Last Modified 2024-02-02 4:54 AM EDT

Ice Cold Heart

[Amazon Link]
(paid link)

The latest (but not the greatest) entry in the "Monkeewrench" series by P. J. Harvey. P. J. used to be a mother-daughter writing team, but Mom died a few years back, so now it's a solo operation. And it's pretty much a paint-by-numbers lurid plot with wooden dialog and hackneyed, overstuffed, description. Here's the first paragraph of an early chapter:

When the doorbell rang, Kelly's heart started slamming against the wall of her chest. It seemed so odd, because the rest of her body felt slow and gooey and molten, like a chocolate chip in a cookie just out of the oven.

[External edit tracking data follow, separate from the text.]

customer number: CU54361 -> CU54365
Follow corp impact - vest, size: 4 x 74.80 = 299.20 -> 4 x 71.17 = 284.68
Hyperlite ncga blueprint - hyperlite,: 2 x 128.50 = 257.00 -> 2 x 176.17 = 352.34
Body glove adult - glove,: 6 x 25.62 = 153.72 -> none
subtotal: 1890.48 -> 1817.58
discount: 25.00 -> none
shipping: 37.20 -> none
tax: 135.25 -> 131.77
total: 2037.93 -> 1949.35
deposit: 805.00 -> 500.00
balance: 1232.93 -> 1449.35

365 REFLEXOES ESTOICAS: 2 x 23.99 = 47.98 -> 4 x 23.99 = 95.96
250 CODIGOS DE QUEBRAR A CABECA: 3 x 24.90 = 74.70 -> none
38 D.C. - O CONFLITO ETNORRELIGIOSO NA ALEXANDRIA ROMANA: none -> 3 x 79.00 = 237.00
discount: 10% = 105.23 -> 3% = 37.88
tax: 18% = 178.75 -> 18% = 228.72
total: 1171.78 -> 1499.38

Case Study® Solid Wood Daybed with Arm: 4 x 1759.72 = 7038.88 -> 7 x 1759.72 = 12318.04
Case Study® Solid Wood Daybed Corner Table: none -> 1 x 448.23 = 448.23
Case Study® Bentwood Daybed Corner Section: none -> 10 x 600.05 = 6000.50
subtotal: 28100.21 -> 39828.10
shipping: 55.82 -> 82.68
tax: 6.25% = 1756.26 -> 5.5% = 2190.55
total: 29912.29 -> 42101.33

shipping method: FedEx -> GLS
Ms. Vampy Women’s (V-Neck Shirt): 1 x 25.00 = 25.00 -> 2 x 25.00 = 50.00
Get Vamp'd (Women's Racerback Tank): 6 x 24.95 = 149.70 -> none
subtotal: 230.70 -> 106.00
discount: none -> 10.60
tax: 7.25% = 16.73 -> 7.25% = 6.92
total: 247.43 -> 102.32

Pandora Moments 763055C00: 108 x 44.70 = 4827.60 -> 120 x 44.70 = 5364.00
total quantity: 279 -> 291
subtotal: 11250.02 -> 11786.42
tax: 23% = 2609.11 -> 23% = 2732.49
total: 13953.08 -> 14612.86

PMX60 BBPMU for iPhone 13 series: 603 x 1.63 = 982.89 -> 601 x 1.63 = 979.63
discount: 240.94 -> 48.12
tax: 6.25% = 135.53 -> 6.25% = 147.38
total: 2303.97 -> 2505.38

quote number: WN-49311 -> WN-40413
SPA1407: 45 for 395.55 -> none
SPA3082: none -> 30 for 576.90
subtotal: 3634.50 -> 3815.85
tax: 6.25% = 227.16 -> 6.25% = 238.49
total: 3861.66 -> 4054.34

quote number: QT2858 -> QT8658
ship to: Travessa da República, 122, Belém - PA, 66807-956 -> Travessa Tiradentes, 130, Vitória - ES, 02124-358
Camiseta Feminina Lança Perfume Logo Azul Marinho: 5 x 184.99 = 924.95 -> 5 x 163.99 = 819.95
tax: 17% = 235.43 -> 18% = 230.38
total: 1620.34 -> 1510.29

It was a silly thing to think, but it somehow seemed profound, like something she should write down.

Yeesh. Where else is your heart going to slam, if not against your chest? Or the wall of your chest? Which is probably close by.

No, it's not profound, and you shouldn't write it down.

Not my cup of tea, sorry. Not even my hot cookie.

Anyway, there's psychics, abused drugs, kinky sex gone bad, cryptocurrency, hacking, war criminals, overpriced bad art, hypothermia. Not much of any reason to care about anyone involved.